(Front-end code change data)
>>>
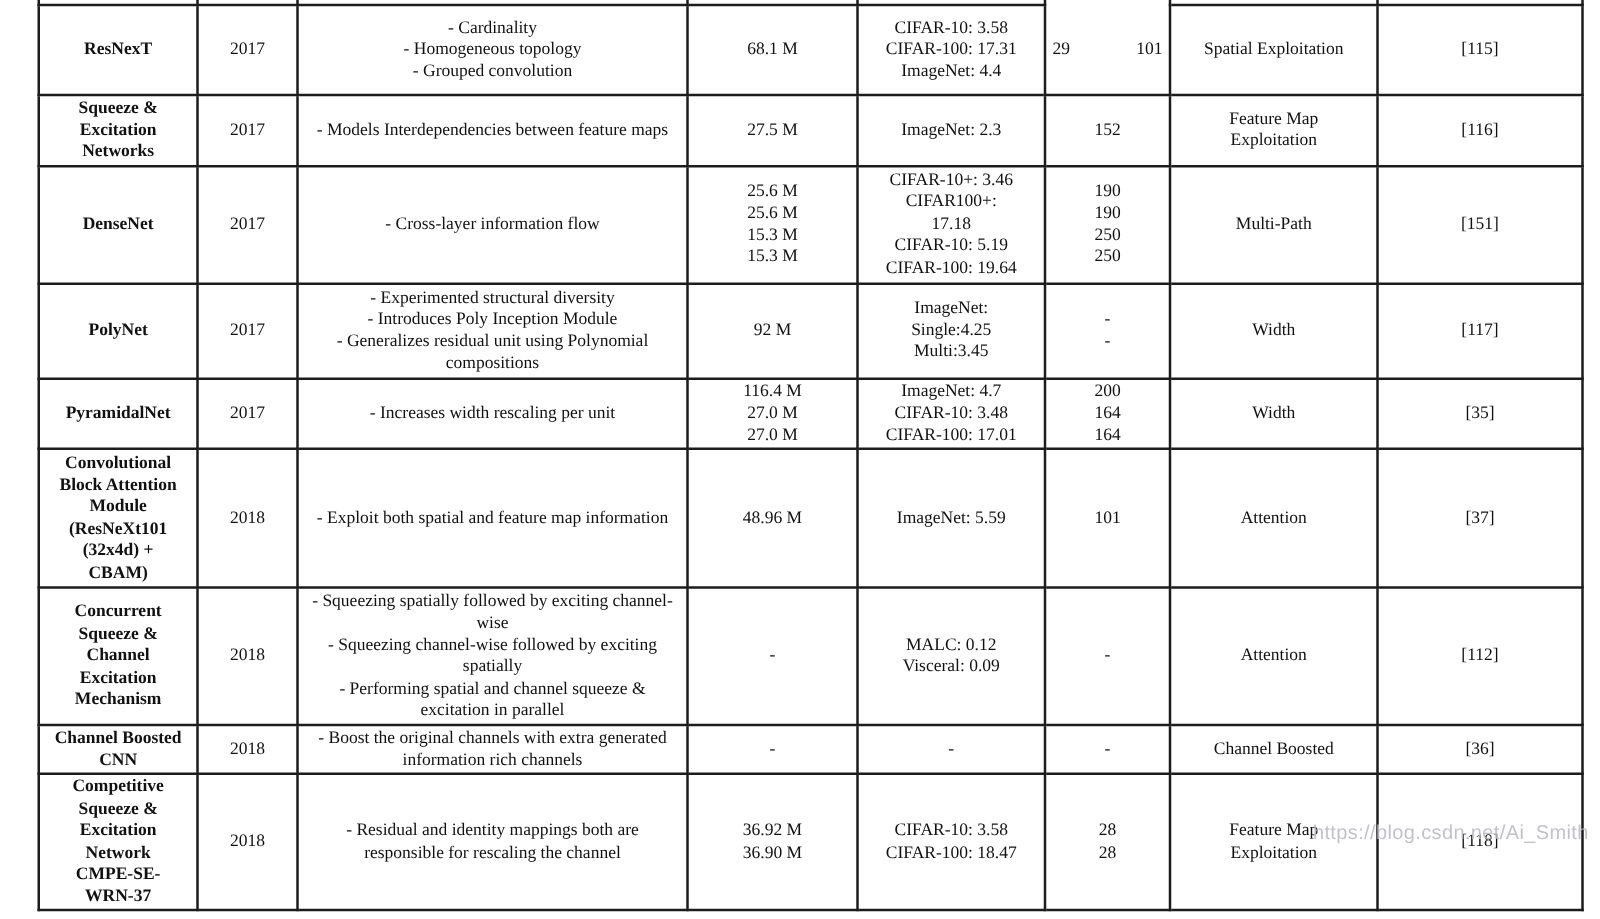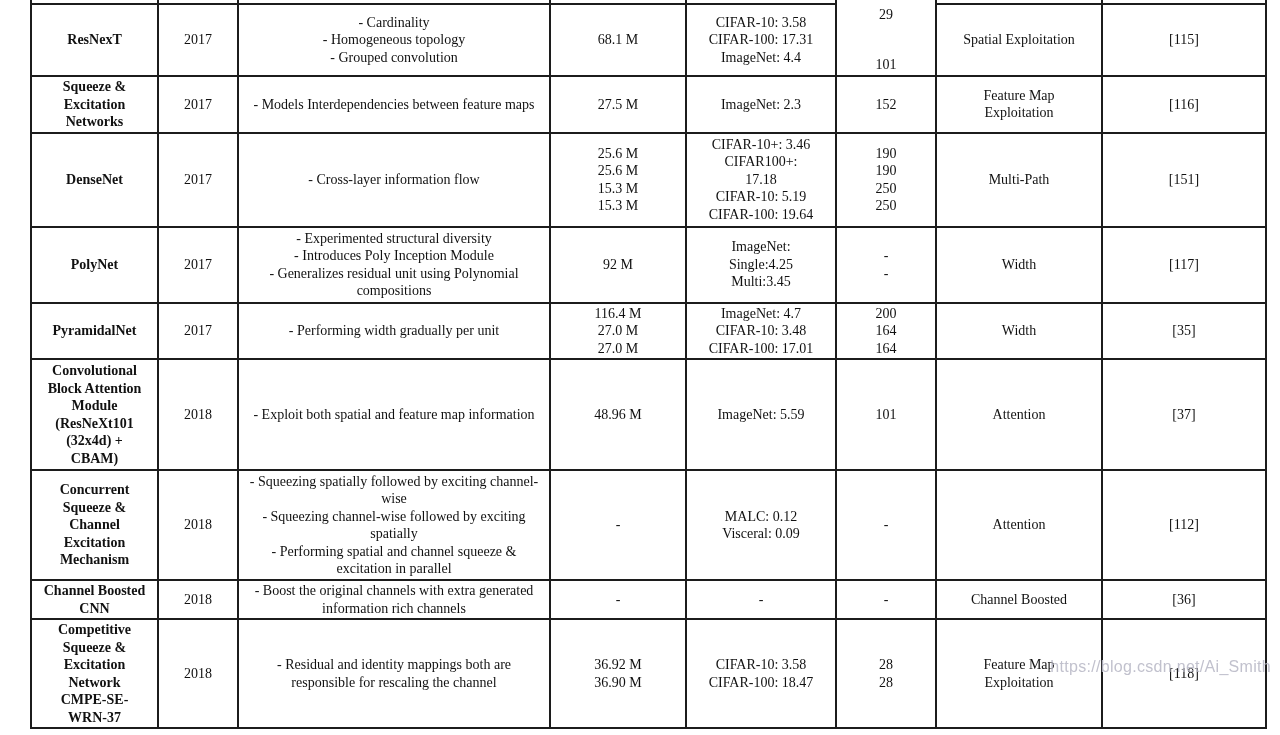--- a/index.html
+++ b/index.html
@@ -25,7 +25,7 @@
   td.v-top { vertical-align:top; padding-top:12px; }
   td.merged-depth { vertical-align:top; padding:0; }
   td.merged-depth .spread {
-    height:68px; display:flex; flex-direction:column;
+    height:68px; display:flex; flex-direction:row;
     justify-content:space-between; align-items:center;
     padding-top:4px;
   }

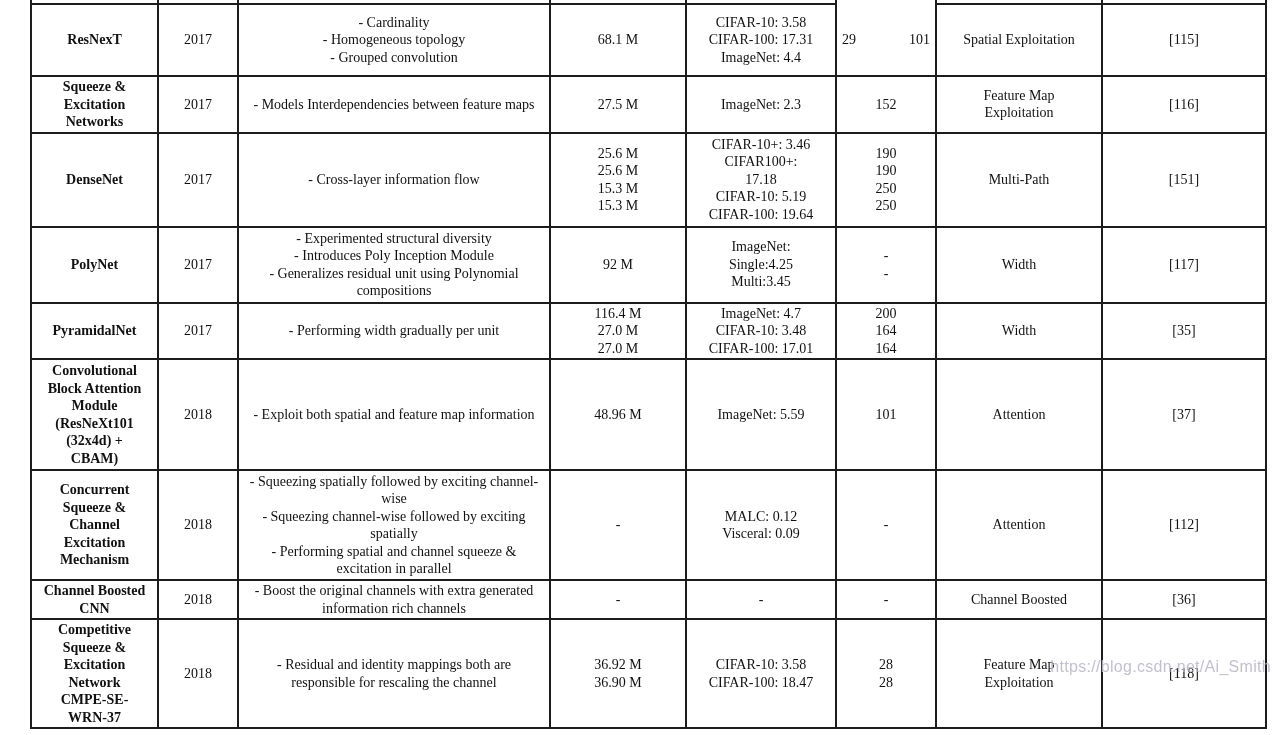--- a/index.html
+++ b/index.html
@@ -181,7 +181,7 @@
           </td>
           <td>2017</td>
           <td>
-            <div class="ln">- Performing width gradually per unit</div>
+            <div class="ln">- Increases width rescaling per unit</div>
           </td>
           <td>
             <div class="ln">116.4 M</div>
<<<
>>>
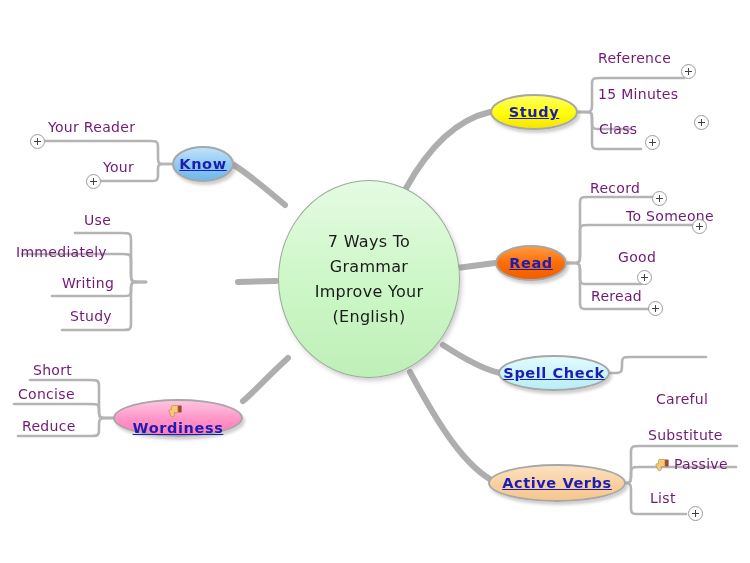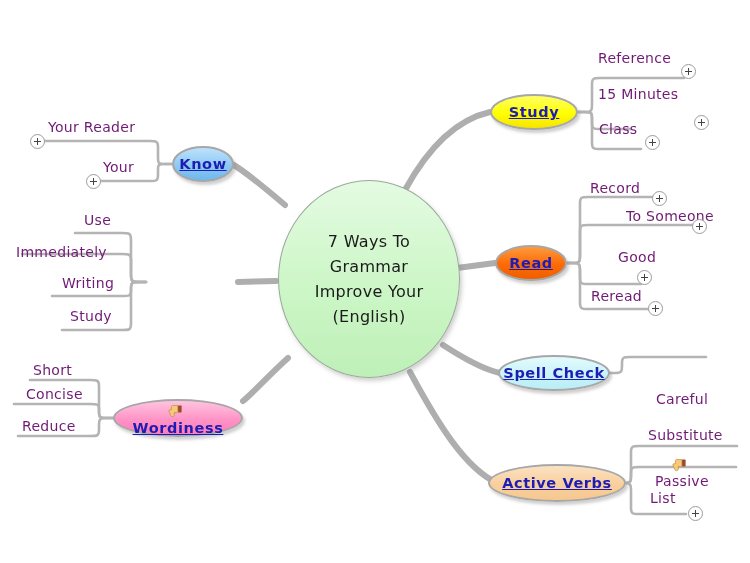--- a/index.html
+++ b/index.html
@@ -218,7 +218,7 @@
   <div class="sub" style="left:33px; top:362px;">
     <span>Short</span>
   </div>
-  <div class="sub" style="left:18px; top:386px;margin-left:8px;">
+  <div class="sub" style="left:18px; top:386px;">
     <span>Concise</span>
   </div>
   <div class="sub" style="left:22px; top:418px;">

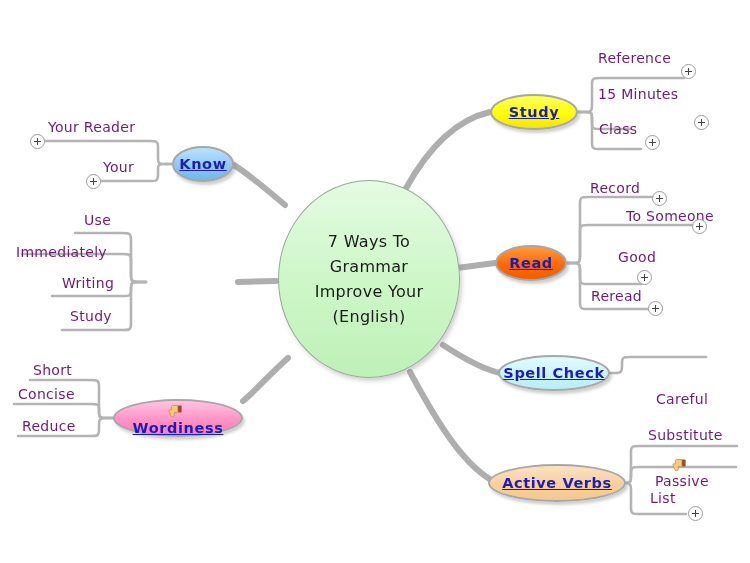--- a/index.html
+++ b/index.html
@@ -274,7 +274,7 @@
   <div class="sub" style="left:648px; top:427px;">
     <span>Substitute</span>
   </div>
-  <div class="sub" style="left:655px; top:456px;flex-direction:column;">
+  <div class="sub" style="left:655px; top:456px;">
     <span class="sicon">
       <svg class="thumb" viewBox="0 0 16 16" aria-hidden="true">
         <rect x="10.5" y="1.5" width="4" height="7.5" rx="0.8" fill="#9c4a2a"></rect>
<<<
# Aim of the task
Filter the records above down to the lines containing "direction".

# Your solution
-    height:68px; display:flex; flex-direction:column;
+    height:68px; display:flex; flex-direction:row;
-  <div class="sub" style="left:655px; top:456px;flex-direction:column;">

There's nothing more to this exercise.